News Archive

SDSC’s 2014 Series of Data Mining ‘Boot Camps’ Begins February 26-27

Published 02/04/2014

PACE: Data Mining Boot Camps

The San Diego Supercomputer Center (SDSC) at the University of California, San Diego is kicking off its 2014 series of “Data Mining Boot Camps” aimed at helping business professionals and academic research scientists gain a clear understanding of how to rapidly translate the burgeoning amounts of data and learn how to design, build, verify and evaluate predictive models. 

Developed and organized by SDSC’s Predictive Analytics Center of Excellence, or PACE, the two-day sessions provide conceptual and hands-on training with critical predictive analytic tools and techniques that non-computer science professionals can use to detect patterns and relationships in what is now referred to as “Big Data.” 

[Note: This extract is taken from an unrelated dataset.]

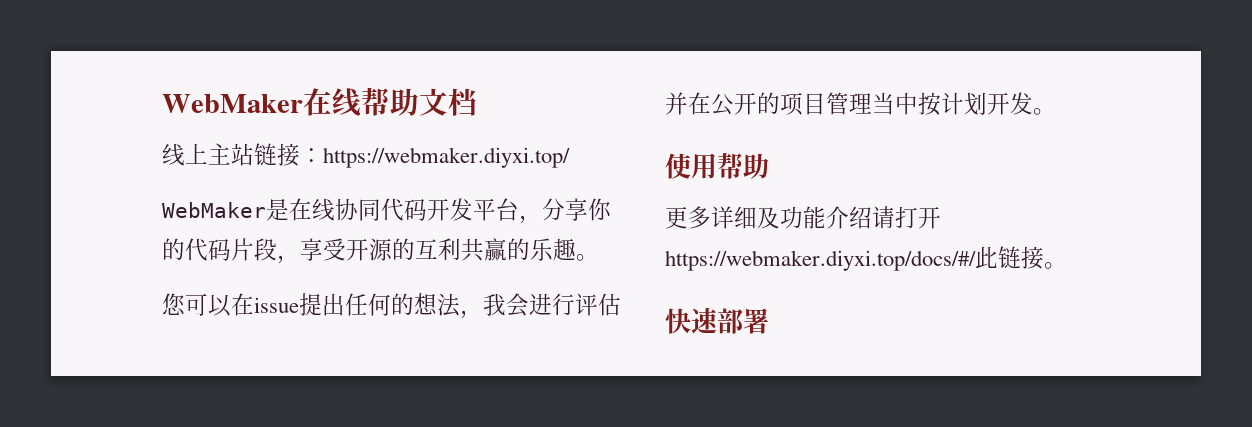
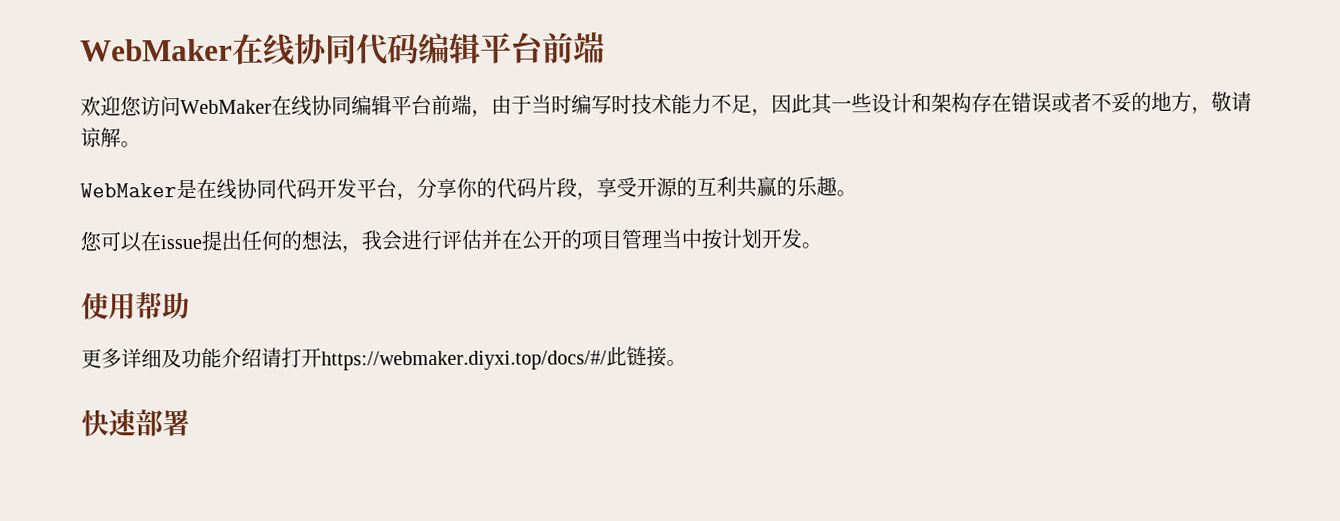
- WebMaker在线帮助文档
- 线上主站链接：https://webmaker.diyxi.top/
+ WebMaker在线协同代码编辑平台前端
+ 欢迎您访问WebMaker在线协同编辑平台前端，由于当时编写时技术能力不足，因此其一些设计和架构存在错误或者不妥的地方，敬请谅解。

Each day, our society creates 2.5 quintillion bytes of data (that’s 2.5 followed by 18 zeros). The need among researchers to make sense of all this information has become more acute, and as a result demand for data scientists has increased steadily. According to the Harvard Business Journal and Fortune magazine, a career as a data scientist is “the” job to have in the 21st century. The McKinsey Global Institute’s Big Data Report notes that by 2018, the U.S. alone could face a shortage of 140,000 to 190,000 professional with deep analytical skills, as well as 1.5 million managers and analysts with the know-how to properly analyze Big Data to make more effective decisions. 

“Conventional statistical analysis and business intelligence software, although useful, are not designed to capture, curate, manage and process large quantities of data generated by most enterprises,” according to Natasha Balac, PACE’s director. “Data mining and predictive modeling, now commonly referred to as data science, are capable of automatic extraction of meaningful value hidden in this data, enabling discovery of new insights and providing a competitive edge.” 

Launched in October 2012, the PACE Boot Camps assist organizations by expanding the analytical skills of their own subject matter experts to develop a built-in pool of talented data scientists, as well as preparing managers and analysts to perform in-depth analyses of massive or multiple data sets. The workshops have generated a tremendous amount of interest from both industry and academia, including many UC San Diego colleagues. The sessions have attracted a wide range of industry participants, including some unanticipated business sectors such as utilities, food services, and gaming industry. 

The comprehensive, hands-on curriculum used during the PACE Data Mining Boot Camps is an outgrowth of the data mining certification courses offered through the UC San Diego Extension. The instructors for the data certification courses also lead the training. Specifically, the PACE Boot Camps cover basic data mining, data analysis, pattern recognition concepts, and predictive modeling algorithms so that participants can explore and implement analyses on their data. 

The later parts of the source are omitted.